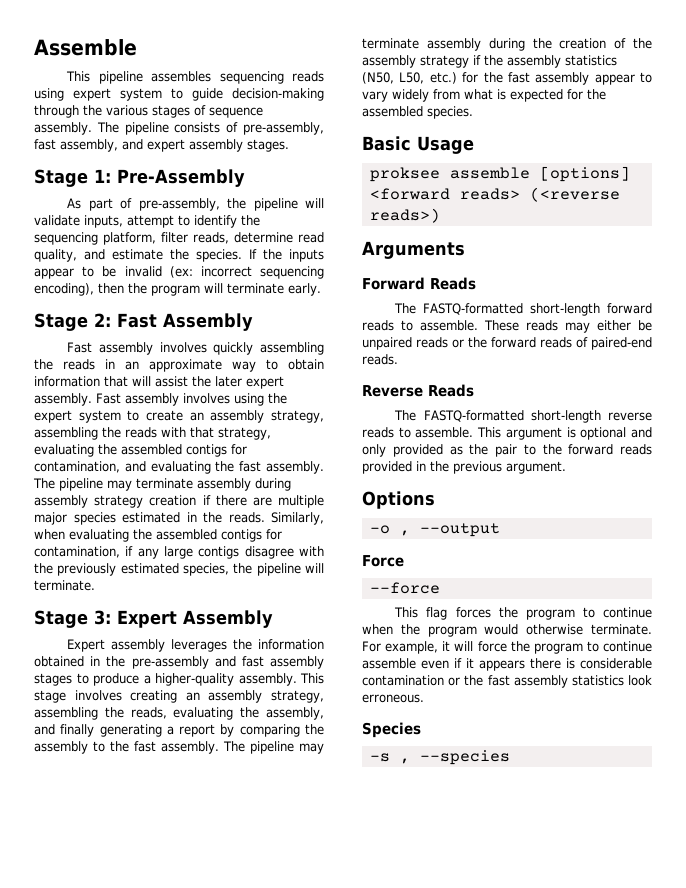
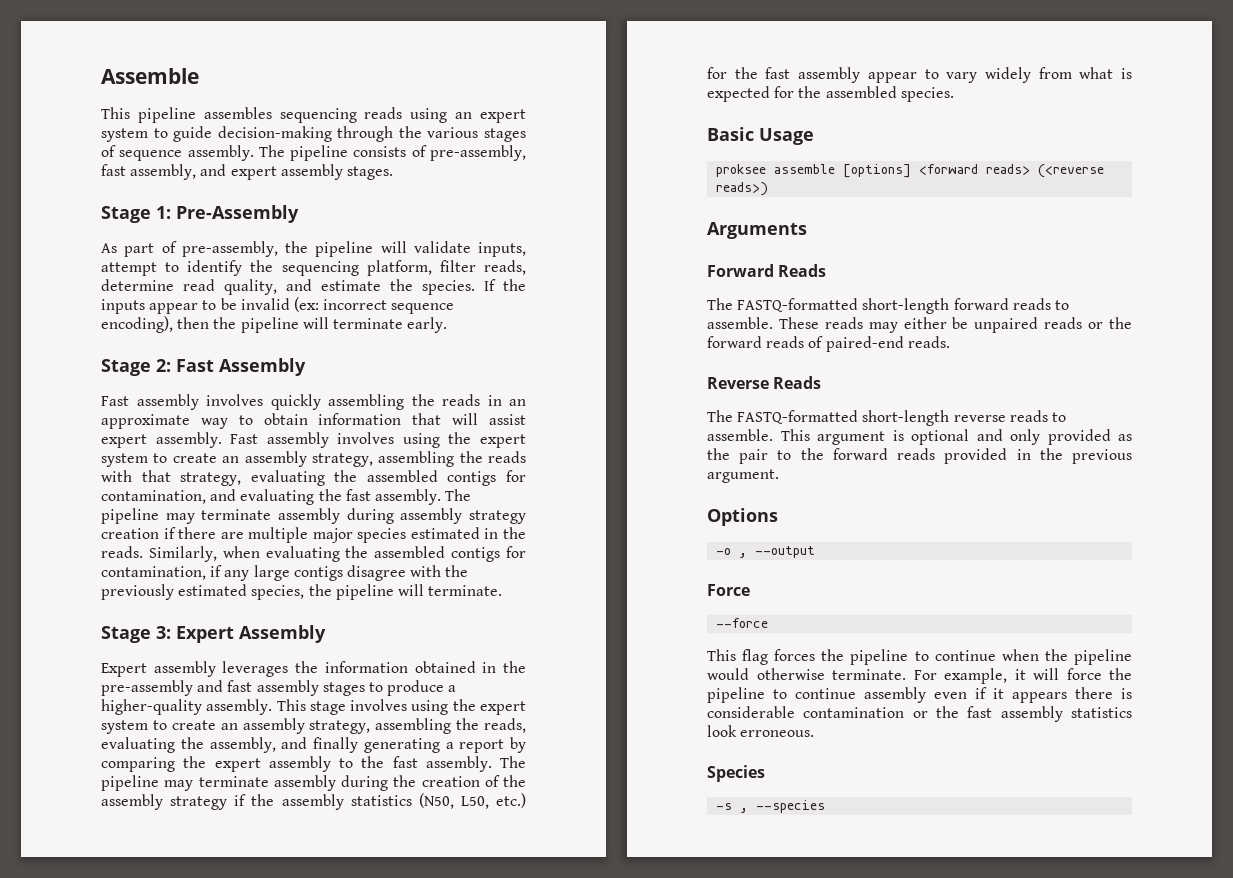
(64, 94) none -> [455,112,473,119] an
[260,266,324,279] sequencing -> [391,303,455,314] sequence
[151,285,200,296] program -> [240,317,299,333] pipeline
[192,376,242,387] the later -> (526, 419) none
[130,690,178,703] creating -> [411,699,526,715] [101,720,216,734] using the expert system to create
(324, 729) none -> [214,758,261,772] expert
[525,609,575,620] program -> [850,649,909,665] pipeline
[427,626,477,637] program -> [1074,649,1132,665] pipeline
[533,641,652,654] [362,658,416,669] program to continue assemble -> [707,687,926,703] pipeline to continue assembly

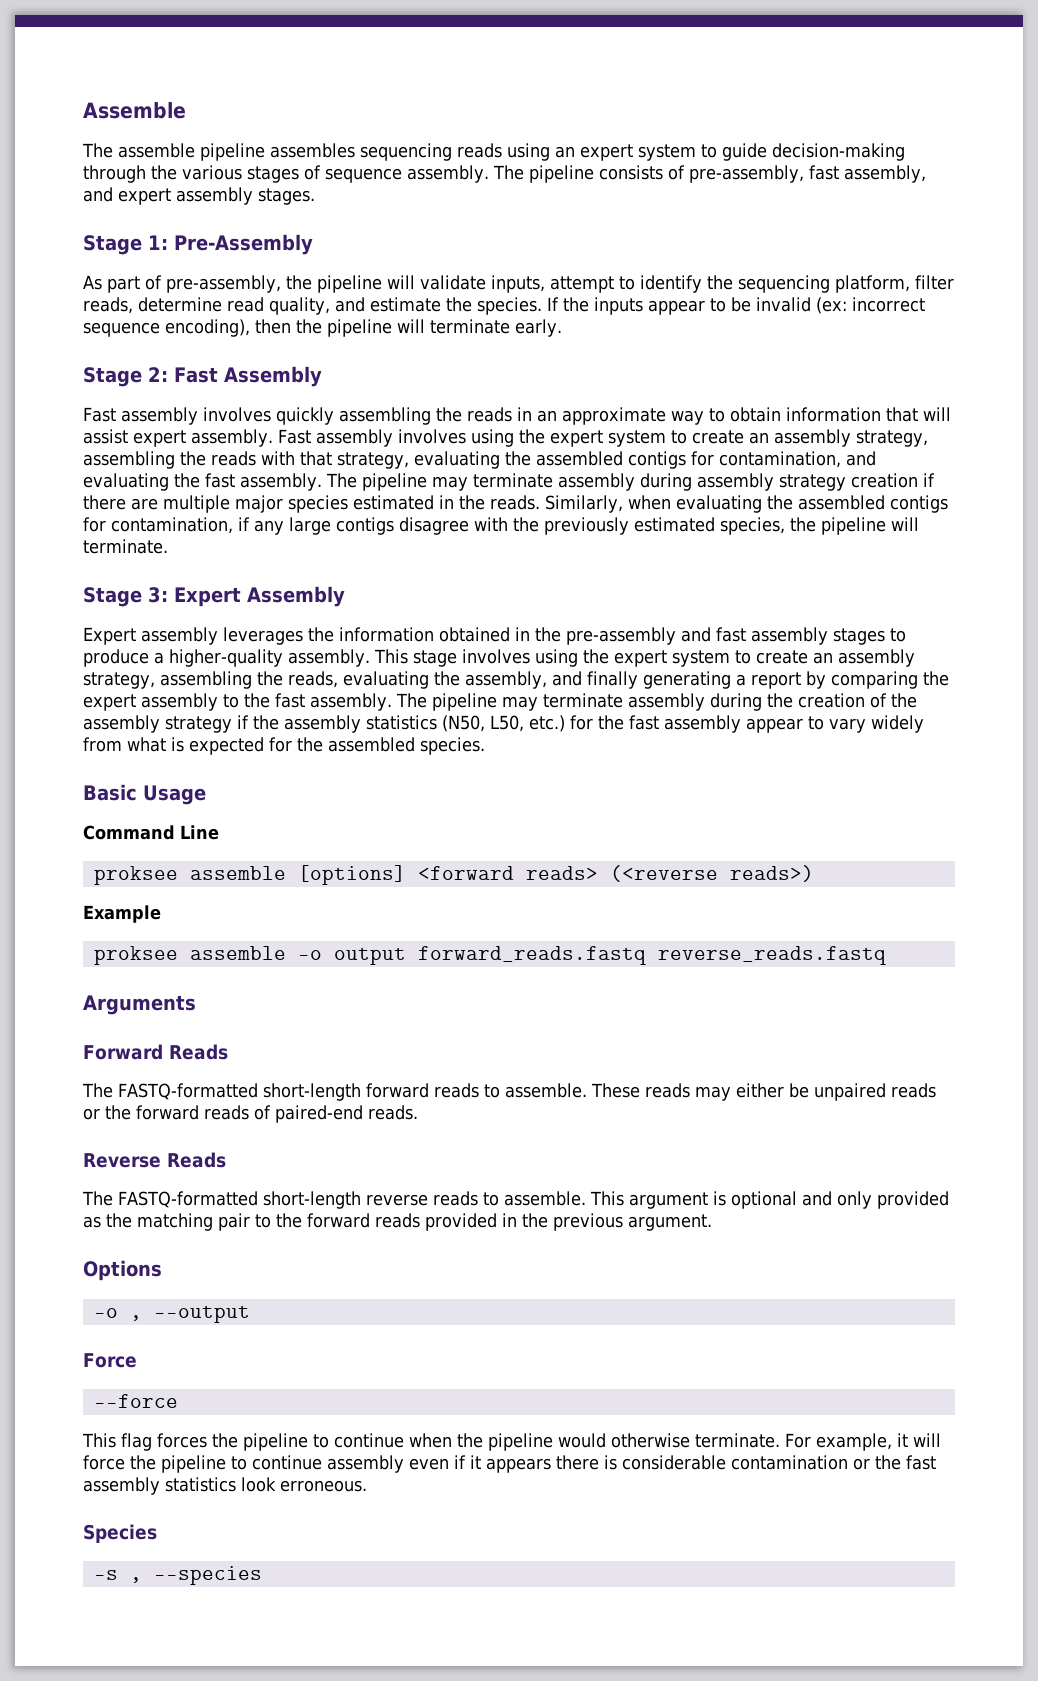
[101,107,130,119] This -> [82,143,195,158] The assemble
(814, 136) none -> [83,825,219,840] // Command Line
(769, 189) none -> [83,905,161,923] [93,946,886,965] // Example // proksee assemble -o output forward_reads.fastq reverse_reads.fastq
(730, 454) none -> [137,1213,213,1231] matching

_ _ _

• _Problem to solve_
Repeat verbatim the lines between the start of the data and the line containing "(814, 136) none", both ends included, omitting all pictures.

• _Answer to this exercise_
(64, 94) none -> [455,112,473,119] an
[260,266,324,279] sequencing -> [391,303,455,314] sequence
[151,285,200,296] program -> [240,317,299,333] pipeline
[192,376,242,387] the later -> (526, 419) none
[130,690,178,703] creating -> [411,699,526,715] [101,720,216,734] using the expert system to create
(324, 729) none -> [214,758,261,772] expert
[525,609,575,620] program -> [850,649,909,665] pipeline
[427,626,477,637] program -> [1074,649,1132,665] pipeline
[533,641,652,654] [362,658,416,669] program to continue assemble -> [707,687,926,703] pipeline to continue assembly

[101,107,130,119] This -> [82,143,195,158] The assemble
(814, 136) none -> [83,825,219,840] // Command Line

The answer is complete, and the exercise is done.